Top of Supplied data

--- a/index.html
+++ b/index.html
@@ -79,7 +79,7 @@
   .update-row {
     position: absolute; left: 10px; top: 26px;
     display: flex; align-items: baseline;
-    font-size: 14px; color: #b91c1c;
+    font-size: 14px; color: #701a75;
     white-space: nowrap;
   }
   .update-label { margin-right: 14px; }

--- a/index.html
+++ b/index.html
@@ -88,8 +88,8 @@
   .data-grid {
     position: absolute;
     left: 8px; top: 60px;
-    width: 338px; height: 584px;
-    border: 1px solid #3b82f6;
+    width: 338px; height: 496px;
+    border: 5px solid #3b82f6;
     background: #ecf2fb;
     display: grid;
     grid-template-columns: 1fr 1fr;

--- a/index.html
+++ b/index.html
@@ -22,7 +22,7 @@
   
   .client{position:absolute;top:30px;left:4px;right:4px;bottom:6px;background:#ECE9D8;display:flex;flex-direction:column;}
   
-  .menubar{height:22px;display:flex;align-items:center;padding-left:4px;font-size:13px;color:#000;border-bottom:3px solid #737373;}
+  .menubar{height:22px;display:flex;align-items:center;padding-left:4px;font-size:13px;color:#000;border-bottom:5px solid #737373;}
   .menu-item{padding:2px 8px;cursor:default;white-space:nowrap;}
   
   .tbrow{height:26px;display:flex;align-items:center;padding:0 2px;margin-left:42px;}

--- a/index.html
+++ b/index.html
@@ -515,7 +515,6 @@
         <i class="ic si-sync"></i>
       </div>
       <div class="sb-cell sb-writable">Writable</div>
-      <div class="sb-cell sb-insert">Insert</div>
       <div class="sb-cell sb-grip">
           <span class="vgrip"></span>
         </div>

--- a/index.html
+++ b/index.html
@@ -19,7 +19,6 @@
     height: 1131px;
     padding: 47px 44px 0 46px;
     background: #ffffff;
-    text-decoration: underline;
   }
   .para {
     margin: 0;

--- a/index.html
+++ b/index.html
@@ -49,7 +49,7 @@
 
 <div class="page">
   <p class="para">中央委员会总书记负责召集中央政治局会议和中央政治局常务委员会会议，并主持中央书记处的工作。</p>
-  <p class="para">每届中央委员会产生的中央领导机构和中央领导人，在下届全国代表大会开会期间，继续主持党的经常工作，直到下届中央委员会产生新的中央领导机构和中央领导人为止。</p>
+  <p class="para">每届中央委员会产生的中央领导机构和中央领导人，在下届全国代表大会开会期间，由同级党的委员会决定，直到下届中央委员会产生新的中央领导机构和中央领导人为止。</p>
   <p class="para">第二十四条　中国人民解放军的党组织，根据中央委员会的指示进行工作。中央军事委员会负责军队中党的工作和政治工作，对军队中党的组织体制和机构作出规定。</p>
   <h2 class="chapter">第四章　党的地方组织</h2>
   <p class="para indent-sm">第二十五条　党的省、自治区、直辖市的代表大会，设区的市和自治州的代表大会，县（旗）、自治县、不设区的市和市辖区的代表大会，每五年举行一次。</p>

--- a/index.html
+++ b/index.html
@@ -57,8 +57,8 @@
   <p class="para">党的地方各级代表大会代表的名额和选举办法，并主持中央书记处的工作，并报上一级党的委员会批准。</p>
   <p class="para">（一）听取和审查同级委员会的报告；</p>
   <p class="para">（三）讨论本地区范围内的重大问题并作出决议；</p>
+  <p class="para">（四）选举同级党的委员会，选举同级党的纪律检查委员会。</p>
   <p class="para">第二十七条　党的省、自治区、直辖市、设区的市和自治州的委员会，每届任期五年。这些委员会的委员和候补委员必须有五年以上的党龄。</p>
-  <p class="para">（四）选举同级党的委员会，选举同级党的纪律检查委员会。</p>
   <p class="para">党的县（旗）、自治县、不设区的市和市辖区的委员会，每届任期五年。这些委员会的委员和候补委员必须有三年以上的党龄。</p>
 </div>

Bottom of Supplied data

### [Exercise aim]
Scan the data for the string "color" and copy each line in which it occurs.

### [Answer area]
-    font-size: 14px; color: #b91c1c;
+    font-size: 14px; color: #701a75;
-  .menubar{height:22px;display:flex;align-items:center;padding-left:4px;font-size:13px;color:#000;border-bottom:3px solid #737373;}
+  .menubar{height:22px;display:flex;align-items:center;padding-left:4px;font-size:13px;color:#000;border-bottom:5px solid #737373;}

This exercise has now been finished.